►

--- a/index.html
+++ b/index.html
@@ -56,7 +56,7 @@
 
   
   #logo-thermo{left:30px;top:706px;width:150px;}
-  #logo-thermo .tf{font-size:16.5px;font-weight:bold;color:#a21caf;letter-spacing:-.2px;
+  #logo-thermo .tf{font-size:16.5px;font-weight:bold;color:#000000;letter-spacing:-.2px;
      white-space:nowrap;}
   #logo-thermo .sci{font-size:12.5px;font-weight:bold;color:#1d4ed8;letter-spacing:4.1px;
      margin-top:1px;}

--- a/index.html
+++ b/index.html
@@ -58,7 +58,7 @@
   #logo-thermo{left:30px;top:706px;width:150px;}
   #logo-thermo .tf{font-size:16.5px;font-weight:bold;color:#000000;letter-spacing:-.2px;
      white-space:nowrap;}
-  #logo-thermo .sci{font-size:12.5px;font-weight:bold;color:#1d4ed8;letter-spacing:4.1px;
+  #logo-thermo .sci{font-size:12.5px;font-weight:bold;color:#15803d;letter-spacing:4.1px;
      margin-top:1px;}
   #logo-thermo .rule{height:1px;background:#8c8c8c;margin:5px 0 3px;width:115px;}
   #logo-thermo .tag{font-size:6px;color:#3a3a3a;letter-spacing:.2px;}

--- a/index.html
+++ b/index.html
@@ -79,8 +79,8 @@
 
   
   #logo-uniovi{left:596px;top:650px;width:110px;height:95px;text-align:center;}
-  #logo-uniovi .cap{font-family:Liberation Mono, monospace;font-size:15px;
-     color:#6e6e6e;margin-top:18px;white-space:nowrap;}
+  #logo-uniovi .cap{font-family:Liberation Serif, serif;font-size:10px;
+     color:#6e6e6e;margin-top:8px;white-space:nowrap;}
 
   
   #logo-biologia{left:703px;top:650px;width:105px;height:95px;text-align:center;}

◄

*What to produce*
The entries above must be written out again exactly as they are.

*Result of the exercise*
--- a/index.html
+++ b/index.html
@@ -56,7 +56,7 @@
 
   
   #logo-thermo{left:30px;top:706px;width:150px;}
-  #logo-thermo .tf{font-size:16.5px;font-weight:bold;color:#a21caf;letter-spacing:-.2px;
+  #logo-thermo .tf{font-size:16.5px;font-weight:bold;color:#000000;letter-spacing:-.2px;
      white-space:nowrap;}
   #logo-thermo .sci{font-size:12.5px;font-weight:bold;color:#1d4ed8;letter-spacing:4.1px;
      margin-top:1px;}

--- a/index.html
+++ b/index.html
@@ -58,7 +58,7 @@
   #logo-thermo{left:30px;top:706px;width:150px;}
   #logo-thermo .tf{font-size:16.5px;font-weight:bold;color:#000000;letter-spacing:-.2px;
      white-space:nowrap;}
-  #logo-thermo .sci{font-size:12.5px;font-weight:bold;color:#1d4ed8;letter-spacing:4.1px;
+  #logo-thermo .sci{font-size:12.5px;font-weight:bold;color:#15803d;letter-spacing:4.1px;
      margin-top:1px;}
   #logo-thermo .rule{height:1px;background:#8c8c8c;margin:5px 0 3px;width:115px;}
   #logo-thermo .tag{font-size:6px;color:#3a3a3a;letter-spacing:.2px;}

--- a/index.html
+++ b/index.html
@@ -79,8 +79,8 @@
 
   
   #logo-uniovi{left:596px;top:650px;width:110px;height:95px;text-align:center;}
-  #logo-uniovi .cap{font-family:Liberation Mono, monospace;font-size:15px;
-     color:#6e6e6e;margin-top:18px;white-space:nowrap;}
+  #logo-uniovi .cap{font-family:Liberation Serif, serif;font-size:10px;
+     color:#6e6e6e;margin-top:8px;white-space:nowrap;}
 
   
   #logo-biologia{left:703px;top:650px;width:105px;height:95px;text-align:center;}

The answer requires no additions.